Detecting Fraudulent Transactions in a Streaming App using Kafka in Python

Learn how to detect and filter fraudulent transactions in a streaming application using Apache Kafka with Python API.
  · 9 min read · Updated may 2021 · General Python Tutorials · Web Programming


As systems scale and migrate, fighting fraudsters has become a paramount challenge which is best addressed using real-time stream processing technologies.

For the purpose of this tutorial, we will build from scratch a real-time fraud detection system where we will generate a stream of fictitious transactions and synchronously analyze them to detect which ones are fraudulent.

Prerequisites

As our requirements stand, we need a reliable, scalable and fault-tolerant event streaming platform that stores our input events or transactions and process results. Apache Kafka is an open source distributed streaming platform that responds exactly to this need.

Apache Kafka can be downloaded from its official site, installing and running Apache Kafka on your operating system is outside the scope of this tutorial. However, you can check this guide that shows how to install it on Ubuntu (or any Debian-based distribution).

After you have everything setup, you can check the following:

  • A Zookeeper instance is running on TCP port 2181.
  • A Kafka instance is running and bound to TCP port 9092.

If the above mentioned controls are fulfilled, then now you have a single-node Kafka cluster up and running.

Creating the Application Skeleton

We can start now building our real-time fraud detection application using Kafka's consumer and producer APIs.

Our application will consist of:

  • A transactions generator, on one end, which produce fictitious transactions to simulate a flow of events.
  • A fraud detector, on the other end, to filter out transactions which look suspicious.

The following process flowchart exhibits our design:

Flowchart of fraudulent transactions detector

Let's jump right into the setup. Of course, you need Python 3 installed on your system. I will be using a virtual environment where I install the needed libraries and this is undoubtedly the best approach to opt for:

  • Create a virtual environment and activate it:
    $ python -m venv fraud-detector
    $ source fraud-detector/bin/activate
  • Create the file requirements.txt and add the following lines to it:
    Kafka-python==2.0.2
    Flask==1.1.2
  • Install the libraries:
    $ pip install -r requirements.txt

At the end of this tutorial, the folder structure will look like the following:

Final project structureWith that cleared out, let's now start writing the actual code.

First, let's initialize our parameters in our settings.py file:

# URL for our broker used for connecting to the Kafka cluster
KAFKA_BROKER_URL   = "localhost:9092"
# name of the topic hosting the transactions to be processed and requiring processing
TRANSACTIONS_TOPIC = "queuing.transactions"
# these 2 variables will control the amount of transactions automatically generated
TRANSACTIONS_PER_SECOND = float("2.0")
SLEEP_TIME = 1 / TRANSACTIONS_PER_SECOND
# name of the topic hosting the legitimate transactions
LEGIT_TOPIC = "queuing.legit"
# name of the topic hosting the suspicious transactions
FRAUD_TOPIC = "queuing.fraud"

Note: For the sake of brevity, I hardcoded the configuration parameters in settings.py, but it's recommended to store these parameters in a separate file (e.g .env)

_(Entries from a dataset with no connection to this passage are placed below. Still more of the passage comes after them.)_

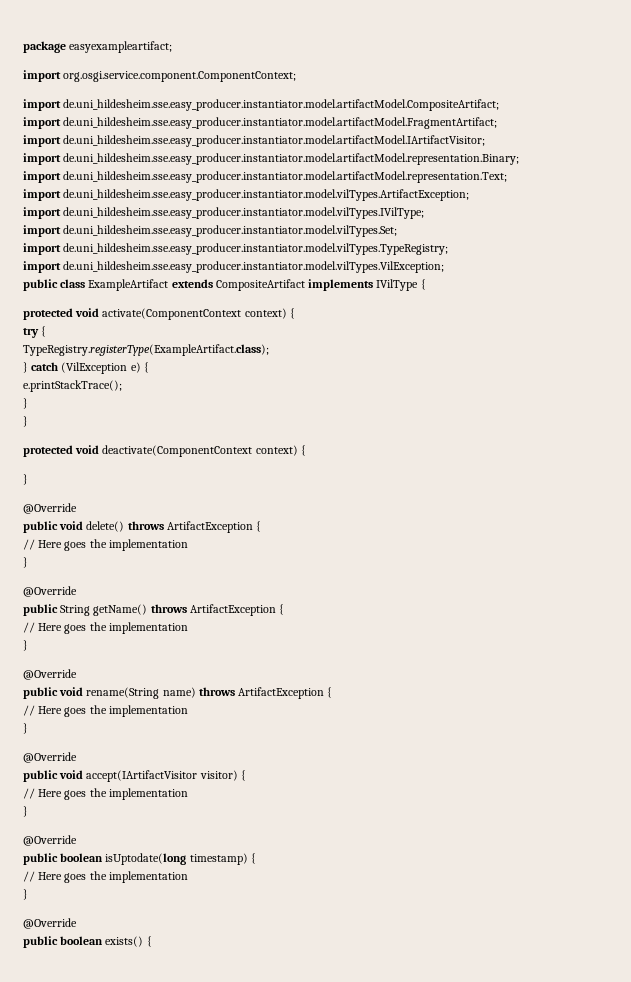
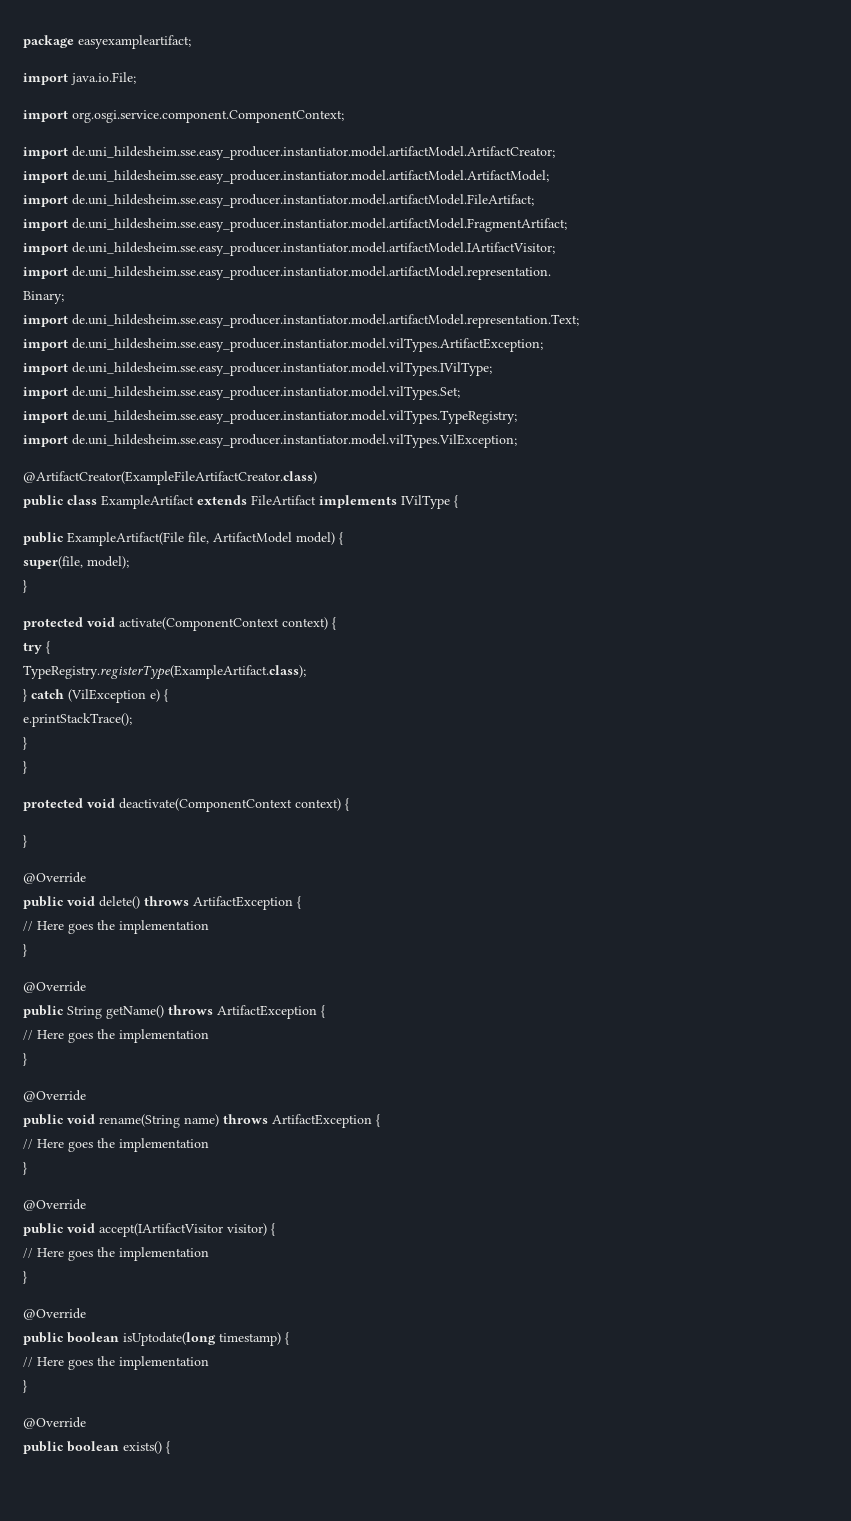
+ import java.io.File;
- import de.uni_hildesheim.sse.easy_producer.instantiator.model.artifactModel.CompositeArtifact;
+ import de.uni_hildesheim.sse.easy_producer.instantiator.model.artifactModel.ArtifactCreator;
+ import de.uni_hildesheim.sse.easy_producer.instantiator.model.artifactModel.ArtifactModel;
+ import de.uni_hildesheim.sse.easy_producer.instantiator.model.artifactModel.FileArtifact;
- import de.uni_hildesheim.sse.easy_producer.instantiator.model.artifactModel.representation.Binary;
+ import de.uni_hildesheim.sse.easy_producer.instantiator.model.artifactModel.representation.
+ Binary;
+ @ArtifactCreator(ExampleFileArtifactCreator.class)
- public class ExampleArtifact extends CompositeArtifact implements IVilType {
+ public class ExampleArtifact extends FileArtifact implements IVilType {
+ public ExampleArtifact(File file, ArtifactModel model) {
+ super(file, model);
+ }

Second, let's create a Python file called transactions.py for creating randomized transactions on the fly:

from random import choices, randint
from string import ascii_letters, digits

account_chars: str = digits + ascii_letters

def _random_account_id() -> str:
    """Return a random account number made of 12 characters"""
    return "".join(choices(account_chars,k=12))

def _random_amount() -> float:
    """Return a random amount between 1.00 and 1000.00"""
    return randint(100,1000000)/100

def create_random_transaction() -> dict:
    """Create a fake randomised transaction."""
    return {
        "source":_random_account_id()
       ,"target":_random_account_id()
       ,"amount":_random_amount()
       ,"currency":"EUR"
    }

Third, let's build our transactions generator which will use to create a stream of transactions. The Python file producer.py will play the role of the transactions generator and will store the published transactions within the topic called queuing.transactions, below is the code of producer.py:

import os
import json
from time import sleep
from kafka import KafkaProducer
# import initialization parameters
from settings import *
from transactions import create_random_transaction


if __name__ == "__main__":
   producer = KafkaProducer(bootstrap_servers = KAFKA_BROKER_URL
                            #Encode all values as JSON
                           ,value_serializer = lambda value: json.dumps(value).encode()
                           ,)
   while True:
       transaction: dict = create_random_transaction()
       producer.send(TRANSACTIONS_TOPIC, value= transaction)
       print(transaction) #DEBUG
       sleep(SLEEP_TIME)

To make sure that you're on the right track, let's test the producer.py program. To do so, open up a terminal window and type the following:

$ python producer.py

Note: Make sure that Kafka server is running before executing the test.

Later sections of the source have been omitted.